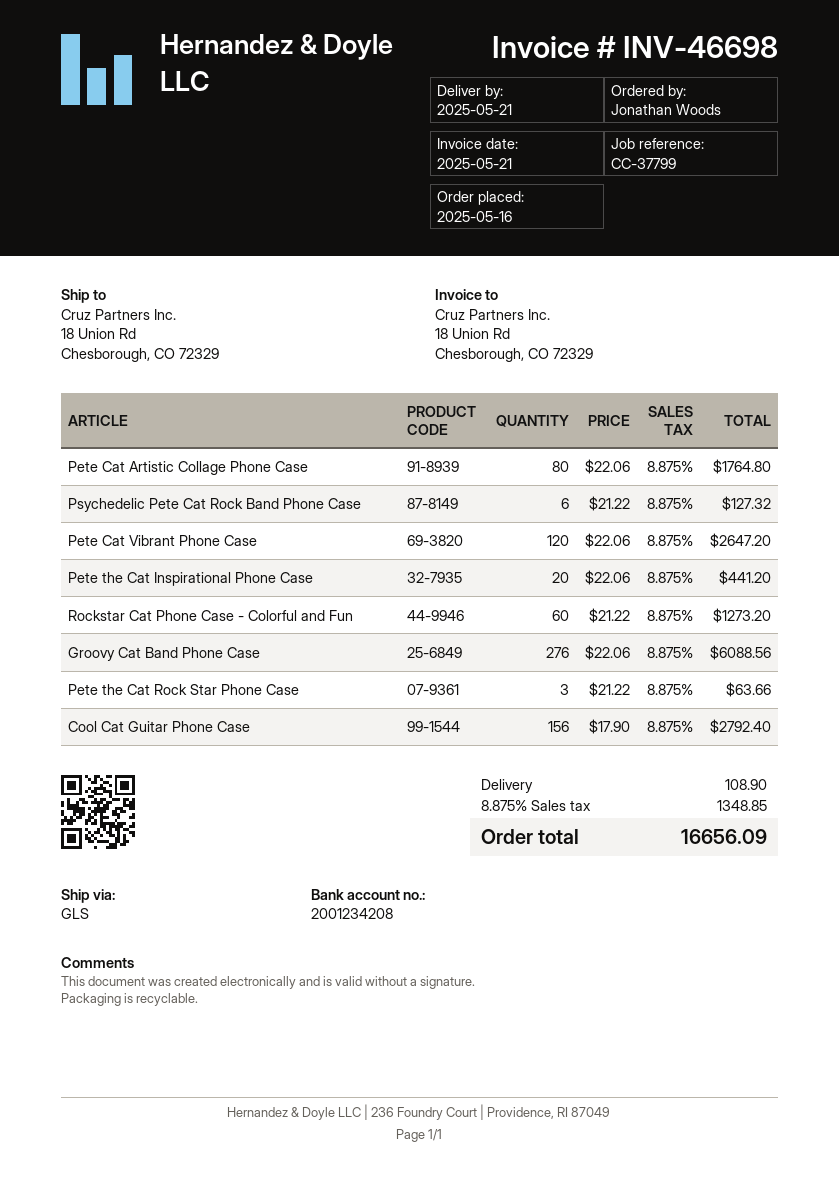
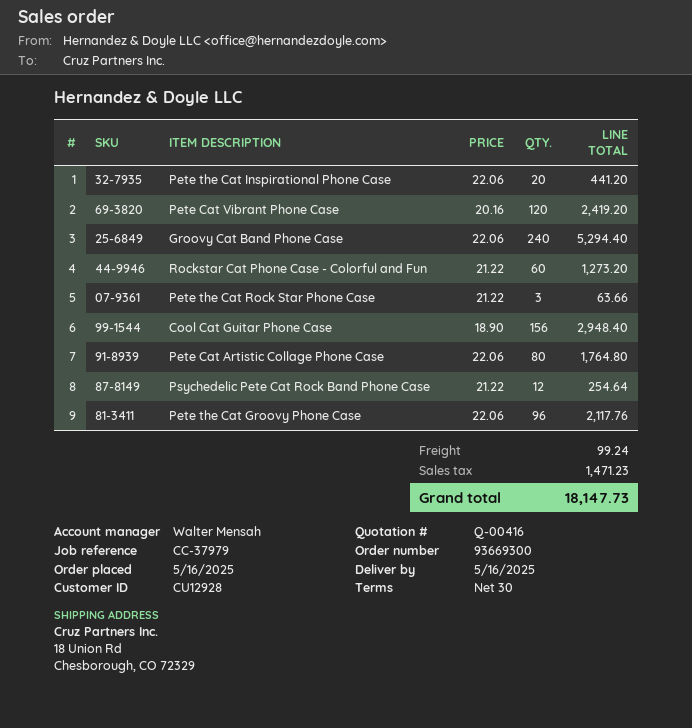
delivery date: 2025-05-21 -> 2025-05-16
reference: CC-37799 -> CC-37979
Psychedelic Pete Cat Rock Band Phone Case: 6 x 21.22 = 127.32 -> 12 x 21.22 = 254.64
Pete Cat Vibrant Phone Case: 120 x 22.06 = 2647.20 -> 120 x 20.16 = 2419.20
Groovy Cat Band Phone Case: 276 x 22.06 = 6088.56 -> 240 x 22.06 = 5294.40
Cool Cat Guitar Phone Case: 156 x 17.90 = 2792.40 -> 156 x 18.90 = 2948.40
Pete the Cat Groovy Phone Case: none -> 96 x 22.06 = 2117.76
shipping: 108.90 -> 99.24
tax: 1348.85 -> 1471.23
total: 16656.09 -> 18147.73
################
--- THE TASK ---
Here, the lines to copy run from the one containing "Cool Cat Guitar" to the final line of the listing; copy them exactly and nothing else.

--- ANSWER BOX ---
Cool Cat Guitar Phone Case: 156 x 17.90 = 2792.40 -> 156 x 18.90 = 2948.40
Pete the Cat Groovy Phone Case: none -> 96 x 22.06 = 2117.76
shipping: 108.90 -> 99.24
tax: 1348.85 -> 1471.23
total: 16656.09 -> 18147.73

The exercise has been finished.